====== Supplied material ======
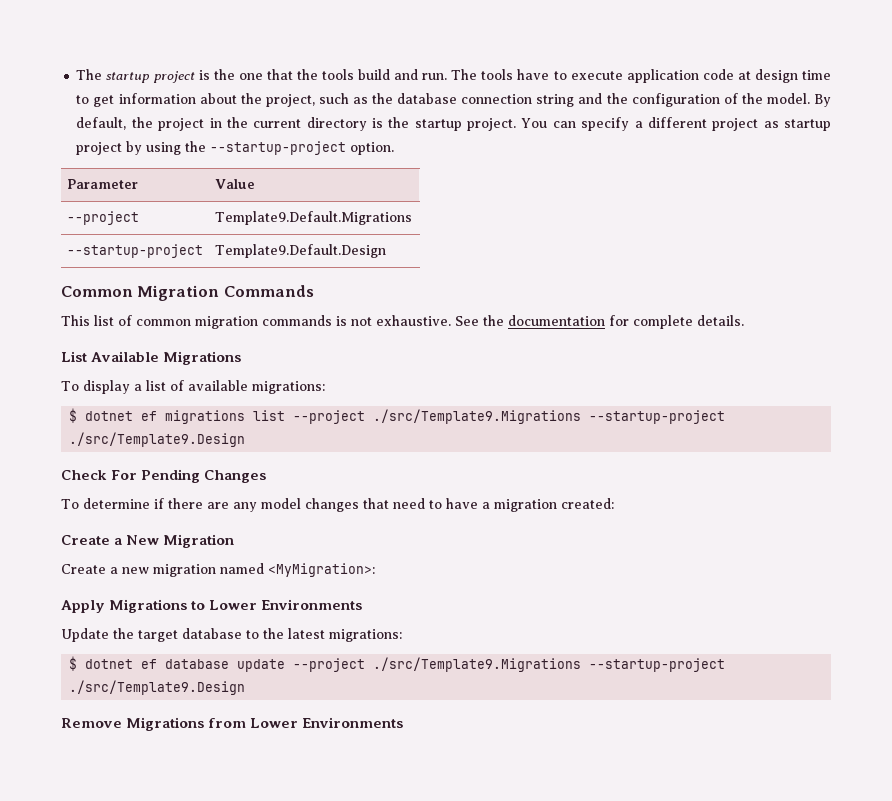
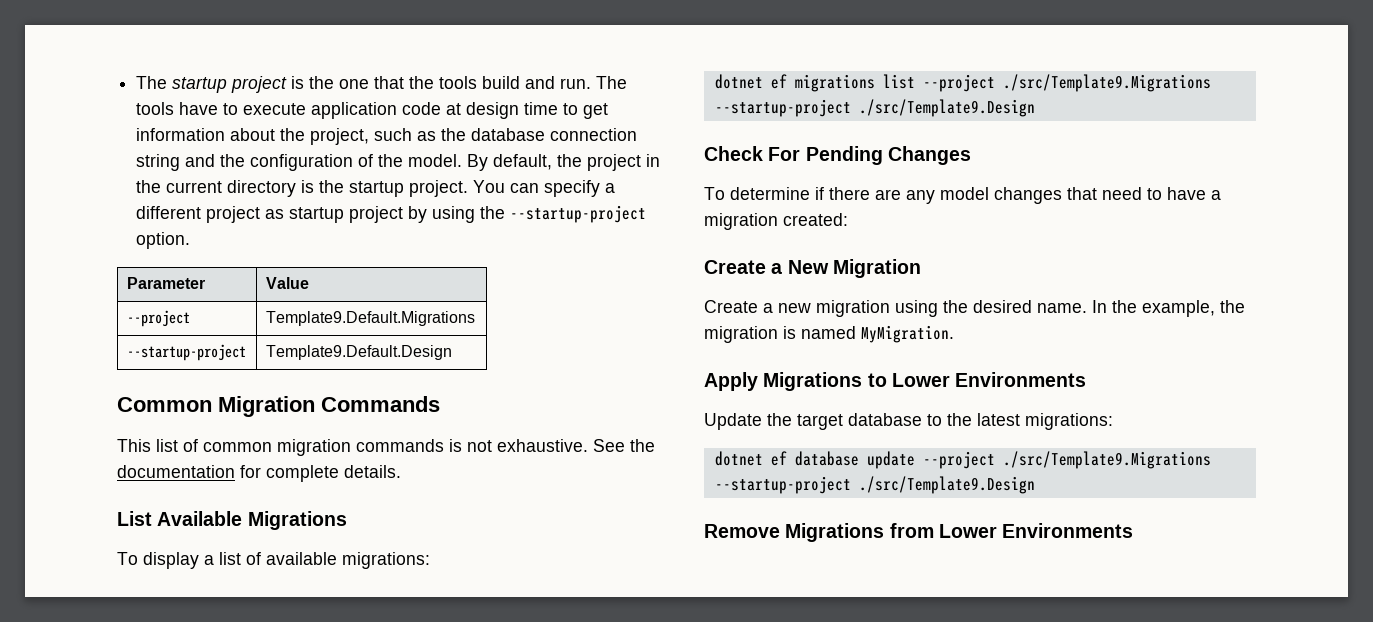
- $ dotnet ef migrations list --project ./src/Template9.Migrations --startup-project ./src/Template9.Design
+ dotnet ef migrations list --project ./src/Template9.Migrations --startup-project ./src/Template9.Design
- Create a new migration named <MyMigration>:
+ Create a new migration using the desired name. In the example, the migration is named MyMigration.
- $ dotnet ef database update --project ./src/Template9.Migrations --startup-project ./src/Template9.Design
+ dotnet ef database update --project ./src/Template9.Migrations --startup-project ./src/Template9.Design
======
====== Supplied material ======
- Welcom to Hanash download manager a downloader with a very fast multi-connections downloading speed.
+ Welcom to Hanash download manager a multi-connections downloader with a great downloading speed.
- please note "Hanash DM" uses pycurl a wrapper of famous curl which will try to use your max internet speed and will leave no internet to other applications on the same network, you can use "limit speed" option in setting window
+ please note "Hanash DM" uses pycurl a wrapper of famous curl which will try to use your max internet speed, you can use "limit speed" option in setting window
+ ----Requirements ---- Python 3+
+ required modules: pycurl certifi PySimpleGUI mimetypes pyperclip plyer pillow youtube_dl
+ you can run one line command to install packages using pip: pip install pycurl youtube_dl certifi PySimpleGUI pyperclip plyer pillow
======
Could you reproduce exactly the lines of the entries above, from the one with "- $ dotnet ef migrations" through the one with "- Create a new", and nothing else?

- $ dotnet ef migrations list --project ./src/Template9.Migrations --startup-project ./src/Template9.Design
+ dotnet ef migrations list --project ./src/Template9.Migrations --startup-project ./src/Template9.Design
- Create a new migration named <MyMigration>:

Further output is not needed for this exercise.